Data to examine:
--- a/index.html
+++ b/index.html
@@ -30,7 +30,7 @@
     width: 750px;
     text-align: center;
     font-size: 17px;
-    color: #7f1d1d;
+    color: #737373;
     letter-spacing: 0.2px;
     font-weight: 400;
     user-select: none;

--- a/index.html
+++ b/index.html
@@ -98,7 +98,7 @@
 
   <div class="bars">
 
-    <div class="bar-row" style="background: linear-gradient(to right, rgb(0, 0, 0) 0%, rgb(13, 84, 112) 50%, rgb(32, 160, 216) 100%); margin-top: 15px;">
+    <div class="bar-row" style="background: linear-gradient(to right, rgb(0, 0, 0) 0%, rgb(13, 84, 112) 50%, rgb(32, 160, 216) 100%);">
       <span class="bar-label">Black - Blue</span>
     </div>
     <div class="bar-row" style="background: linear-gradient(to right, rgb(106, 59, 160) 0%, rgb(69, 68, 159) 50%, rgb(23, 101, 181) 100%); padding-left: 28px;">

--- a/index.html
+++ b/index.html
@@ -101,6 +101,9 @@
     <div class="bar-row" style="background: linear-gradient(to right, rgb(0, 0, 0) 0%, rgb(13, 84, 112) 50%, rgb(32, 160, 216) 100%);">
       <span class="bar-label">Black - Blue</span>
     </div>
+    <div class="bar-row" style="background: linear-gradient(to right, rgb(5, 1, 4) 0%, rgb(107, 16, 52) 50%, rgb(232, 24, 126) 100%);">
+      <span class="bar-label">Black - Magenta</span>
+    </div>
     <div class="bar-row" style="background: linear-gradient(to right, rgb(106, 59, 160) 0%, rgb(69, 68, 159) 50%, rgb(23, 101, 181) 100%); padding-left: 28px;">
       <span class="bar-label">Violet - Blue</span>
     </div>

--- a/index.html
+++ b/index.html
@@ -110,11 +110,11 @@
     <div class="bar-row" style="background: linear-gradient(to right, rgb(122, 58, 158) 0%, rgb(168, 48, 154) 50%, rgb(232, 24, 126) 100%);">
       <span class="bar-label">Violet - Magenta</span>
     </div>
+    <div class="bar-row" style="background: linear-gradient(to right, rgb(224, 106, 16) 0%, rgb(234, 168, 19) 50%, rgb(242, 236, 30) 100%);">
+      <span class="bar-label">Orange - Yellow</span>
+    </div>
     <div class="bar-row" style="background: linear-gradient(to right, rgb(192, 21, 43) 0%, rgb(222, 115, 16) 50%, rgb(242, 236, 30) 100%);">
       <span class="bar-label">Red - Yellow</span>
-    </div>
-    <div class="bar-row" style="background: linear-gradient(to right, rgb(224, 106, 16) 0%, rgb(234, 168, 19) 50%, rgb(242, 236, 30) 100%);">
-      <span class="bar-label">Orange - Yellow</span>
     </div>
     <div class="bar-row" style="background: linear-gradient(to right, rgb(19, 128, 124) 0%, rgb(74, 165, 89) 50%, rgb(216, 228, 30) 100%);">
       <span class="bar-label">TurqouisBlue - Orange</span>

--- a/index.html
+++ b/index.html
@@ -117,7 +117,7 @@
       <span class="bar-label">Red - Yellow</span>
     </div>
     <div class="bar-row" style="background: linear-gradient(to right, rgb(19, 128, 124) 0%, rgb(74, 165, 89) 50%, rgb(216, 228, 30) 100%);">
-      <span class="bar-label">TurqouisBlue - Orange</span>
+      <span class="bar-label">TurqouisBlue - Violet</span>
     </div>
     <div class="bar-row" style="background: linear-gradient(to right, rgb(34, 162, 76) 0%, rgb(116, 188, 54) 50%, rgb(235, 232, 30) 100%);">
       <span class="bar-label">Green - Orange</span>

--

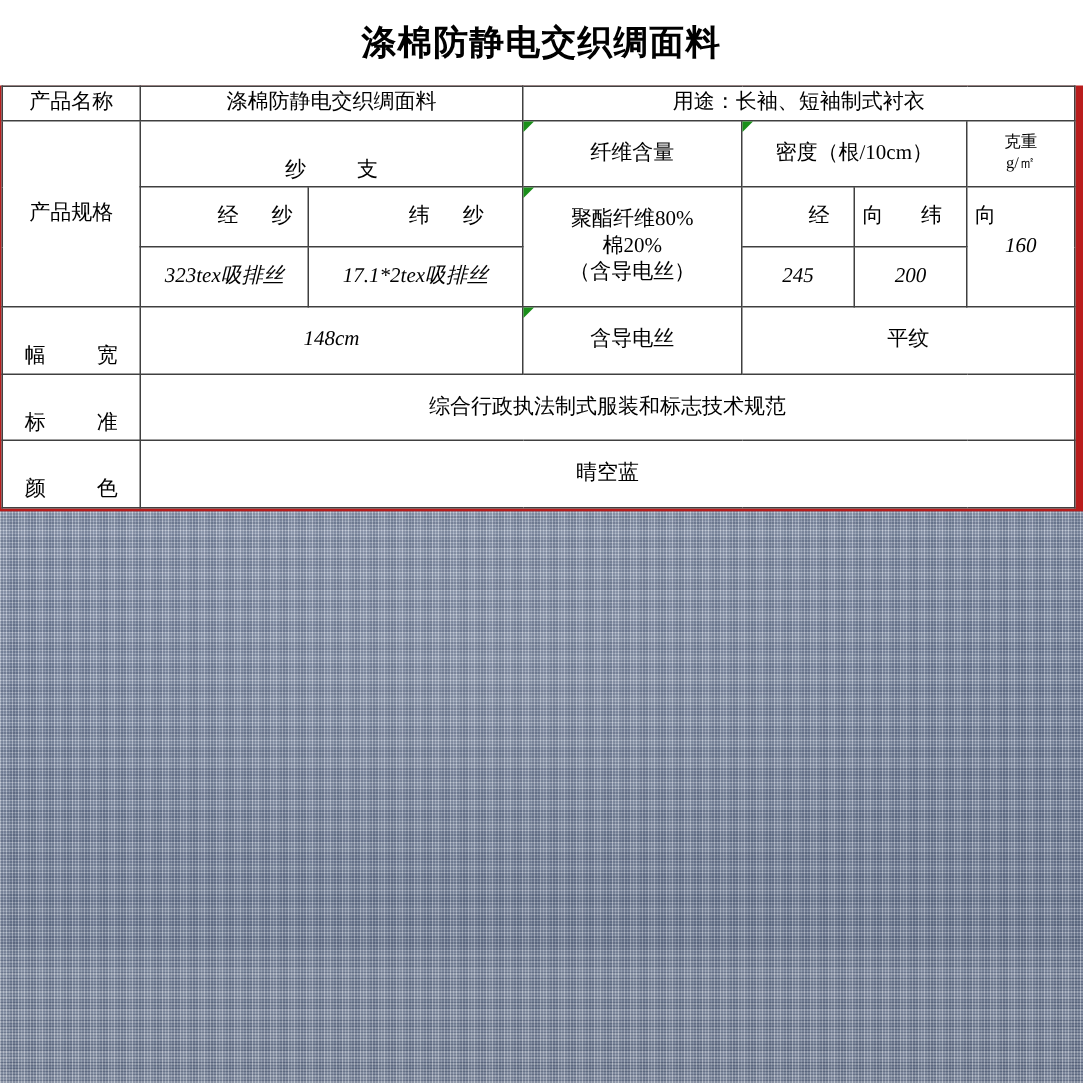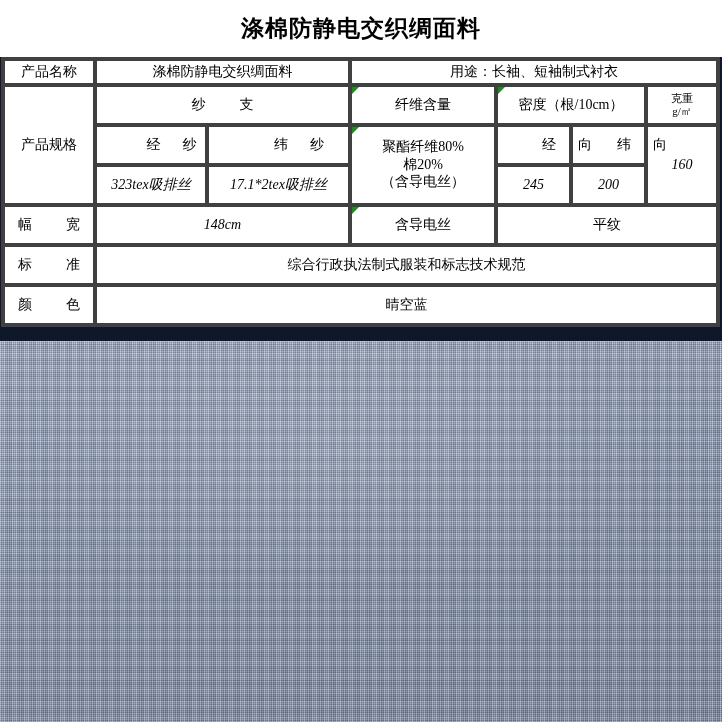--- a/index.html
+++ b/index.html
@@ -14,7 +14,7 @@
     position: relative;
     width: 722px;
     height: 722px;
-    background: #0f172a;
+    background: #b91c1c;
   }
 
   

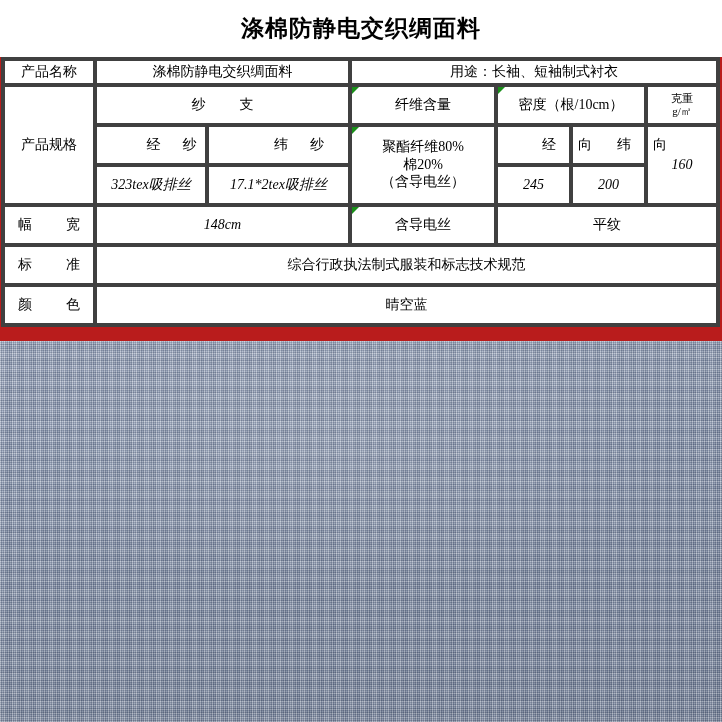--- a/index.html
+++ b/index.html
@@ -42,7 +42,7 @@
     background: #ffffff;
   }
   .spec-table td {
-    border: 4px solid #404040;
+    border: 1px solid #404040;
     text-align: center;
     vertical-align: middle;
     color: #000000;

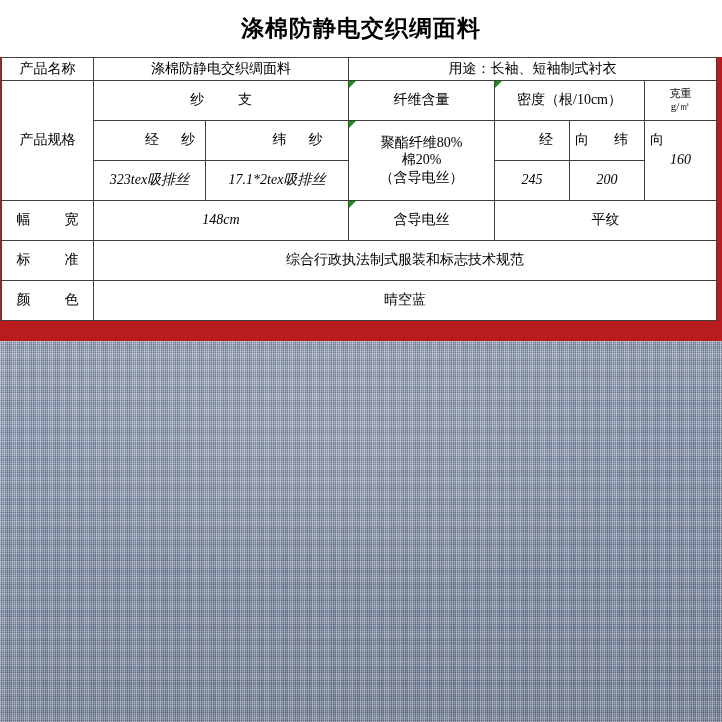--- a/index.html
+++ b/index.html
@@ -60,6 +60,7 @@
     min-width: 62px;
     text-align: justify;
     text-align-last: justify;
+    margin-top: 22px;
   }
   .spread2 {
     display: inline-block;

What you have to do: In the listing above, find the line with "user-select: none;" and the line with "rgb(5, 1, 4)"; output exactly those lines and all lines between them.

Written answer:
     user-select: none;

--- a/index.html
+++ b/index.html
@@ -98,7 +98,7 @@
 
   <div class="bars">
 
-    <div class="bar-row" style="background: linear-gradient(to right, rgb(0, 0, 0) 0%, rgb(13, 84, 112) 50%, rgb(32, 160, 216) 100%); margin-top: 15px;">
+    <div class="bar-row" style="background: linear-gradient(to right, rgb(0, 0, 0) 0%, rgb(13, 84, 112) 50%, rgb(32, 160, 216) 100%);">
       <span class="bar-label">Black - Blue</span>
     </div>
     <div class="bar-row" style="background: linear-gradient(to right, rgb(106, 59, 160) 0%, rgb(69, 68, 159) 50%, rgb(23, 101, 181) 100%); padding-left: 28px;">

--- a/index.html
+++ b/index.html
@@ -101,6 +101,9 @@
     <div class="bar-row" style="background: linear-gradient(to right, rgb(0, 0, 0) 0%, rgb(13, 84, 112) 50%, rgb(32, 160, 216) 100%);">
       <span class="bar-label">Black - Blue</span>
     </div>
+    <div class="bar-row" style="background: linear-gradient(to right, rgb(5, 1, 4) 0%, rgb(107, 16, 52) 50%, rgb(232, 24, 126) 100%);">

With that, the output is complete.